Количество работ на воде от сезона к сезону сильно отличается — всё от погоды зависит. Кстати, в прошлом году из-за пандемии намного было меньше выездов — проводилось больше патрулирований, чем обычно, людей выгоняли из воды. Я живу на Ярыгинской набережной и постоянно наблюдаю, что люди творят. Я не могу остаться в стороне, даже если не на смене. Всегда прошу выйти из воды, а детей — тем более.
Но бывают просто ужасные случаи. Недавно были поиски в районе разрушенного моста на Татышеве. Пока мы работали, пришли маленькие дети купаться. Самому старшему лет около десяти, а младшему и четырех нет. Мы им говорим: «Кто ж вас пустил?». А они спокойно так: «А мы гуляем». Причем родители знают об этом. Я их попросил адрес сказать, думал, испугаются и уйдут. Нет, совершенно спокойно назвали; похоже, там родителям совершенно безразлично, где их дети. У меня вот сын сейчас в армии служит — ему 18 лет, я бы его не выпустил там купаться.

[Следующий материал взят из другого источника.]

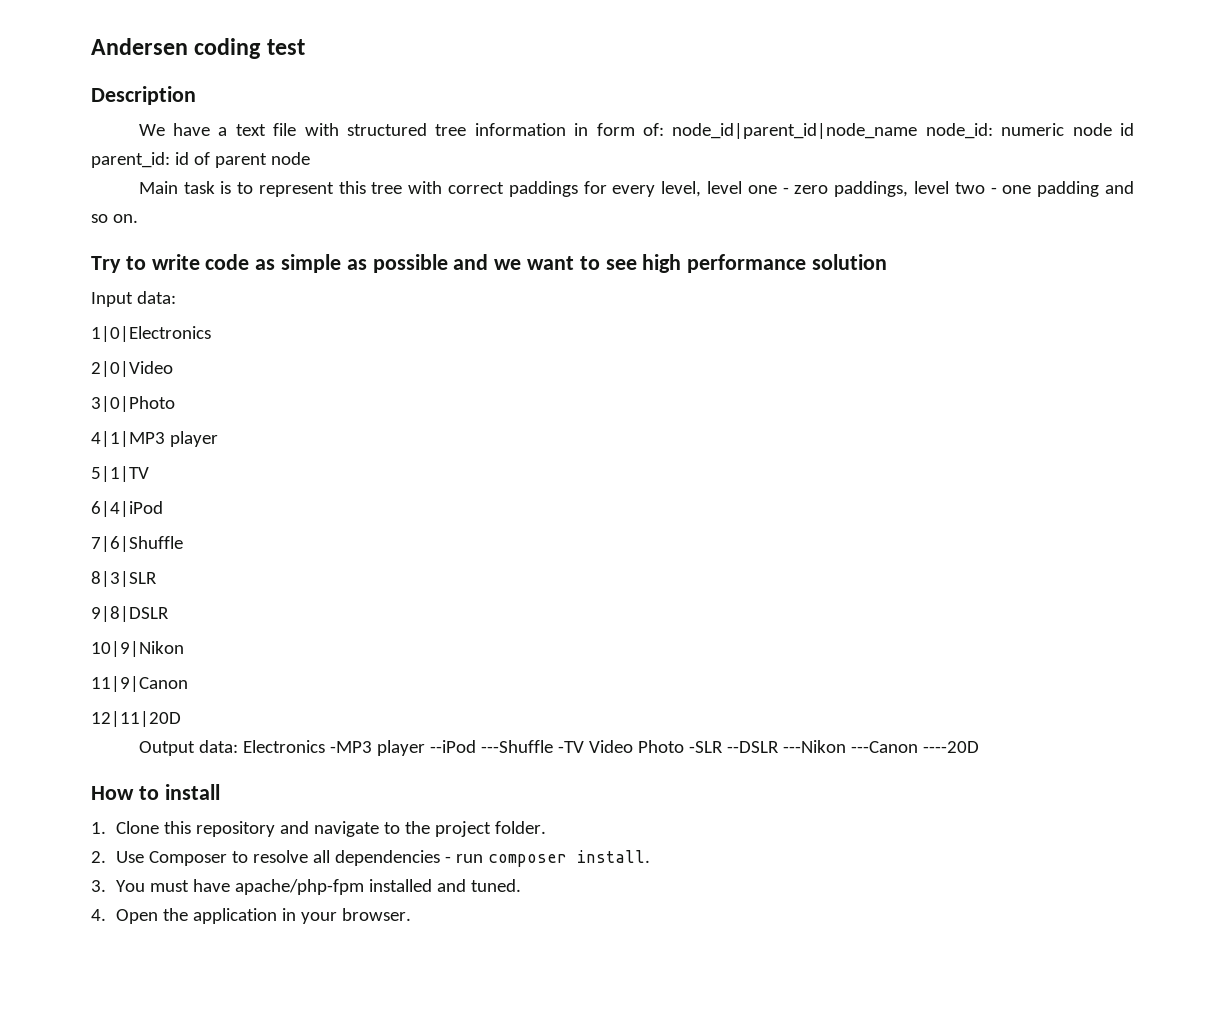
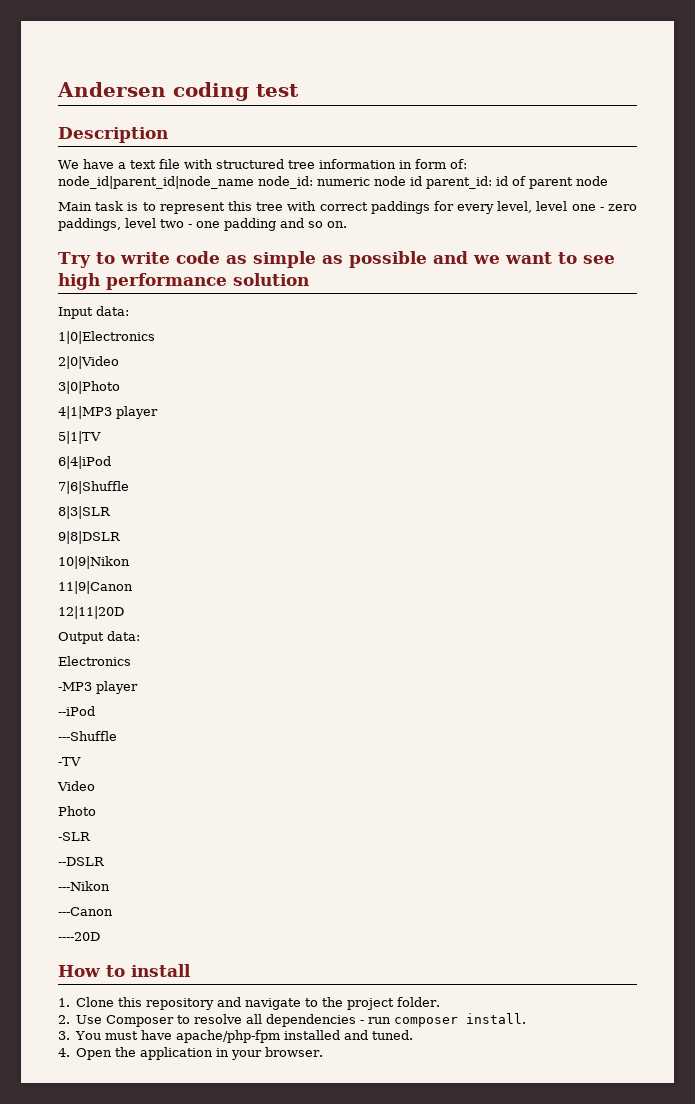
(238, 746) none -> (140, 636) //
(325, 746) none -> (131, 661) //
(425, 748) none -> (138, 687) //
(476, 746) none -> (95, 711) //
(553, 746) none -> (117, 736) //
(584, 747) none -> (81, 761) //
(633, 746) none -> (95, 786) //
(684, 746) none -> (96, 811) //
(723, 747) none -> (91, 836) //
(779, 747) none -> (105, 861) //
(846, 746) none -> (110, 886) //
(918, 747) none -> (113, 911) //

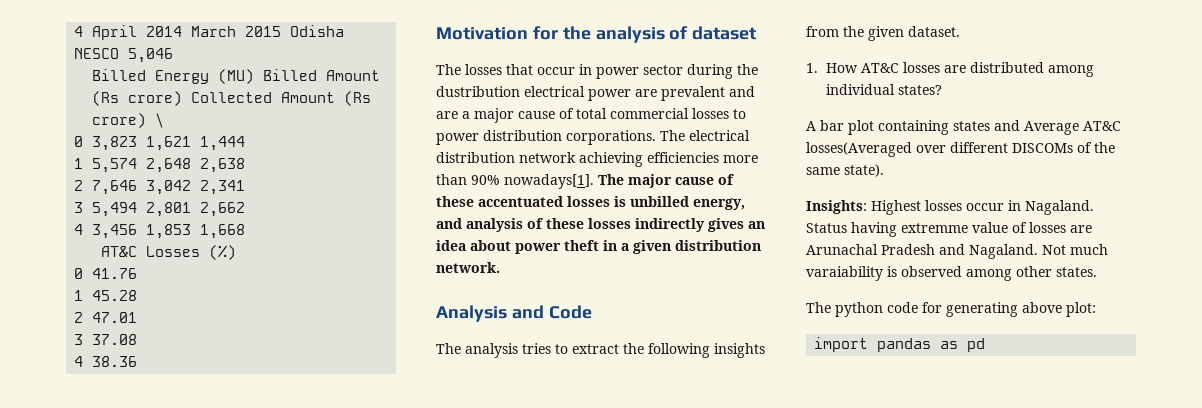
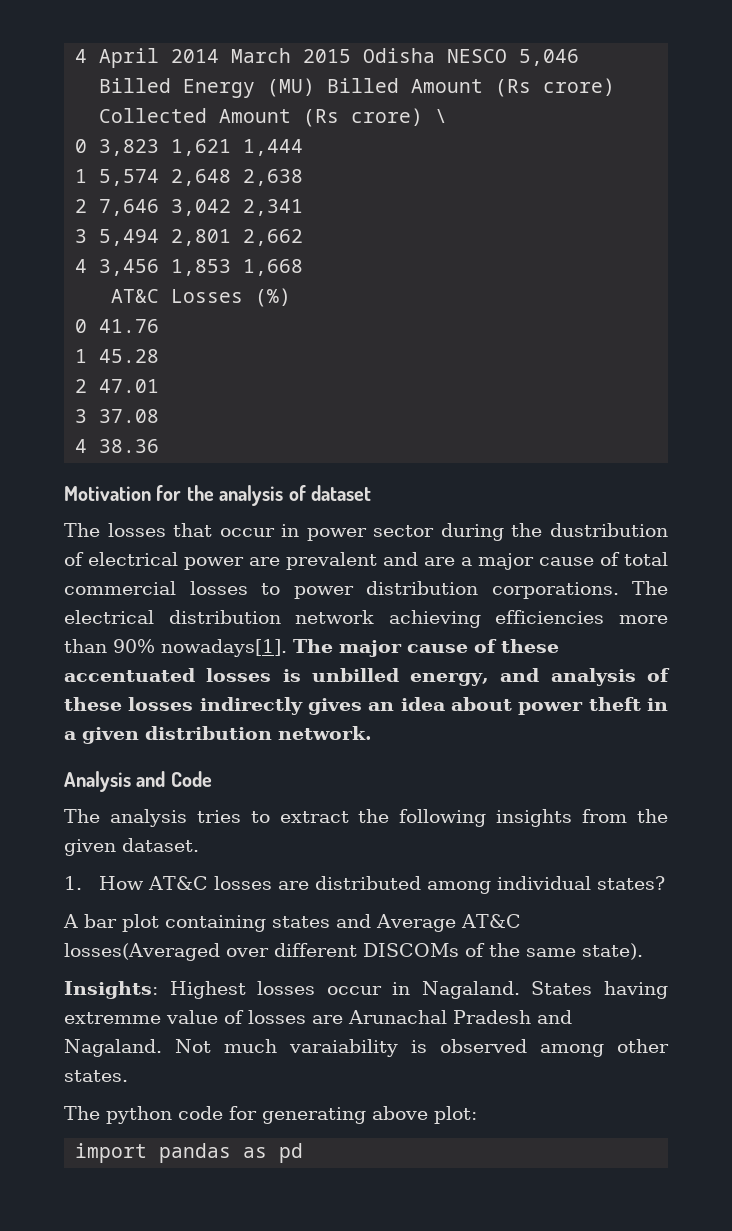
(520, 91) none -> [64,552,84,566] of
[806,223,847,233] Status -> [531,981,593,995] States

Сейчас, когда я работаю водолазом, я на природе никогда не лезу купаться. Сижу на берегу и слежу за другими людьми, особенно за детьми. Они вообще у меня «больное место». Даже когда выезжаем на водолазные поиски, я молюсь, чтобы не мне этого ребенка найти. К счастью, за три года своей работы я ни разу не находил ребенка под водой. В основном, это взрослые, которые пьяными утонули.
Смешное в нашей работе тоже бывает, хотя работа, повторюсь, очень страшная. Один раз нас отправили обследовать причальную стенку около Речного вокзала. Рыбаков было много и у них почему-то рыба не клевала. Когда мы приехали, они начали на нас ворчать, что у них всё и так плохо, а мы вообще всю рыбу им распугаем. Мой приятель разозлился на них и пошел под воду. Оказывается, там стоял налим. Прямо рядом со стенкой. Он руками его к стене прижал, вытащил и бросил к ногам этих рыбаков со словами: «Не клюет, потому что ловить не умеете!».
«Ругаются и оскорбляют»
Мы часто выезжаем на патрулирование акватории, это тоже наша работа. Но разговаривать с людьми очень сложно — у нас ведь нет никаких полномочий. Мы не можем никого оштрафовать. Можем просто беседовать, потому что мы обычные спасатели. Приходится говорить по-доброму, а люди к нам далеко не всегда по-человечески относятся. Очень плохо реагируют на просьбы покинуть воду или одеть жилет — сразу начинают выражаться и оскорблять.
Сейчас появилось очень много всяких плав средств, например, те же «сапы» (сапсёрфинг — водный вид спорта, разновидность сёрфинга, — прим. Newslab). Люди не представляют, какой опасности они подвергаются, просто выйдя на воду, а они Енисей пересекают, выходят на русло, на судовой ход. Туда лодкам выходить строго запрещено, а он не слушает, хотя на нем нет жилета и подготовки у него нет; сразу видно, что если упадет в воду — не выберется.
Я думаю, что все эти увлечения — ради хайпа. Через интернет насмотрятся рекламы и идут, не понимая ничего. Когда я пытаюсь объяснить людям что-то про самосохранение, про безопасность, они отмахиваются: «Что ты как старый дед?». Но не дай бог кому-то видеть то, что видим мы при своей работе.
Честно скажу, для меня и моих коллег лучший кайф — успеть спасти человека на воде, вытащить его. Это то, чем можно реально гордиться и от чего чувствуешь себя очень хорошо и приятно. Я это не ради бахвальства говорю, это действительно просто удивительное чувство, что ты спас жизнь. Очень мотивирует на разные вещи. Я сильно изменился благодаря этой работе.